No había vuelto a ver aquella pieza de bisutería desde que conocí al niño en medio de la calle, sepultado entre sus harapos. La alhaja no era exactamente una esfera, como clamó Su Majestad Gatuna, sino el de una luna tan creciente que se acercaba a la luna llena.
—¡¿Le has sacado el collar del jersey?!
—¿Eso es lo que te importa? ¡Estoy marramamalherido! ¡No tienes corazón!
Levantó su pata para evidenciar sus palabras. Efectivamente, había toda una quemadura cubriendo las almohadillas de sus patas, aunque claro, ¿podía uno fiarse de un animal fantasma, capaz de moldear su imagen a conveniencia?
—¿No me crees? ¡¿No me crees?! Pues muy bien hecho porque pienso seguir mintiéndote a futuro.— orgulloso, batió la cola de un lado al otro, barriendo los desechos de la urna de mi hermano. A eso se dedicaba siempre, a restregarme su muerte. —Aunque que sepas que esto es discriminación gatuna y pienso denunciarte a la Seguridad Social.
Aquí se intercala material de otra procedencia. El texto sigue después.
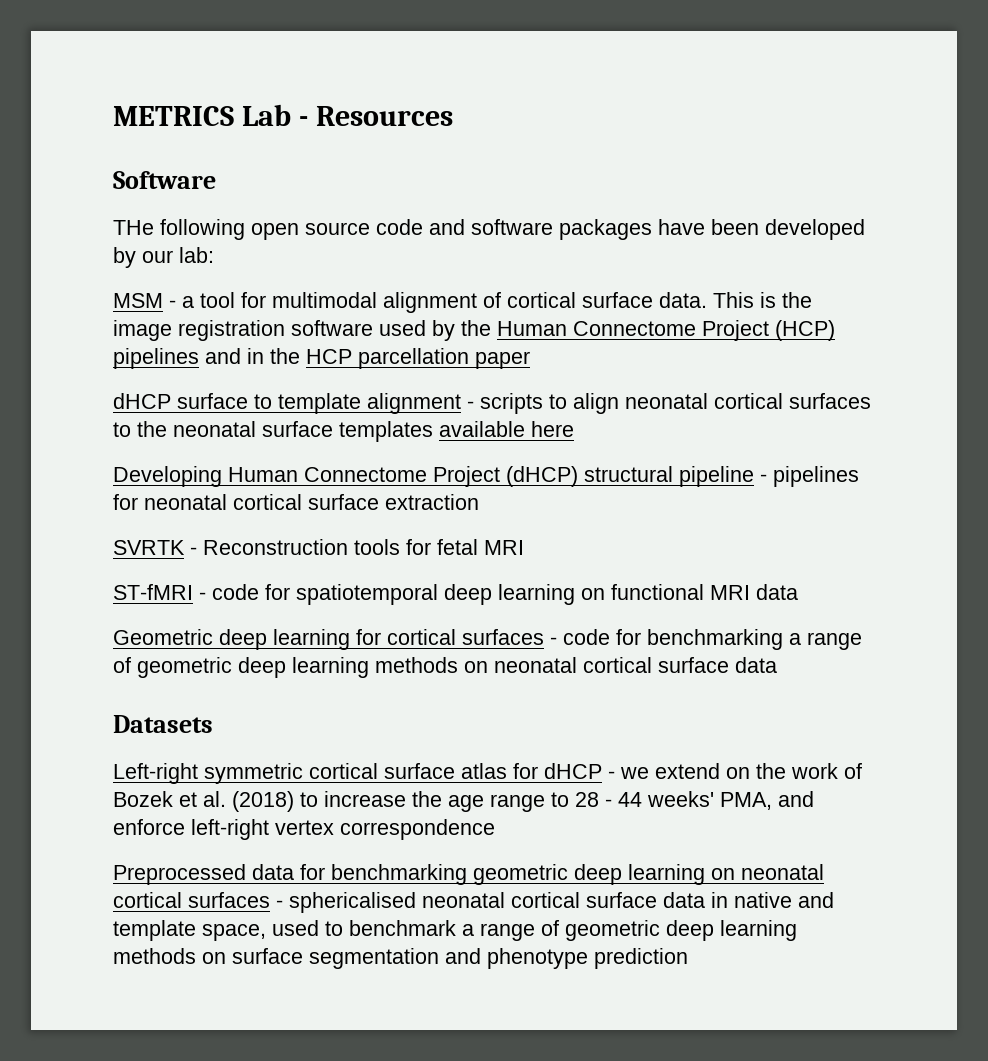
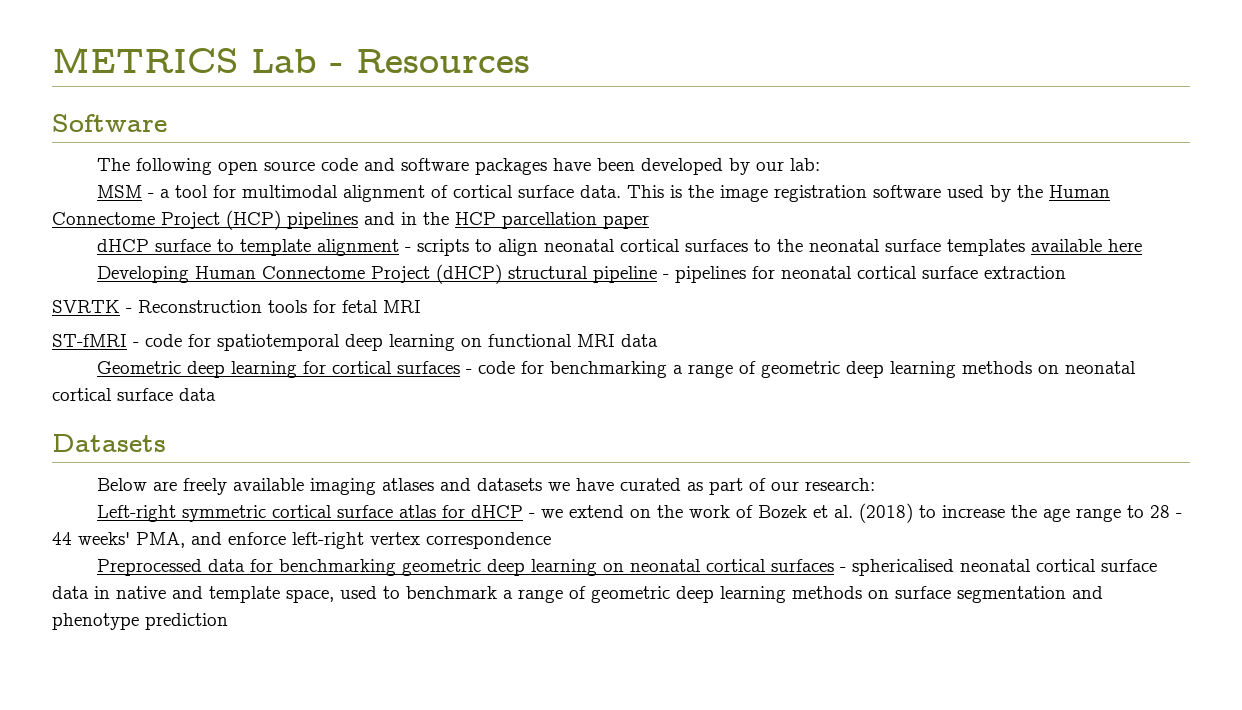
[113,220,154,235] THe -> [96,158,130,171] The
(213, 724) none -> [96,478,875,495] // Below are freely available imaging atlases and datasets we have curated as part of our research:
En aquel ínterin, el medallón del niño, en apoyo a su testimonio, o quizás ofendido por su comentario, no sé, abandonó repentinamente su pasividad para desprender un fogonazo de luz azul, uno tan claro y tan cegador que no me quedó otra opción más que apartar la mirada.
—¡Alucina felina!— silbó Su Majestad Gatuna.
Por mi parte, me había quedado del color de una hoja de papel.
Ni siquiera me atreví a parpadear, por miedo a que las partículas azules que flotaban en el aire pudieran desaparecer junto con las cenizas, el gato, los niños, y mi sentido común.
Aunque eso ni siquiera era lo peor de la escena. Fue en el momento en que mi atención cayó a mis propias manos que al fin me di de cuenta de que no sólo habían aparecido heridas en las patas de Su Majestad Gatuna; sino que había algo más.
Las mías habían desaparecido completamente.
Sin cicatrices.
Como si no hubieran existido en primer lugar.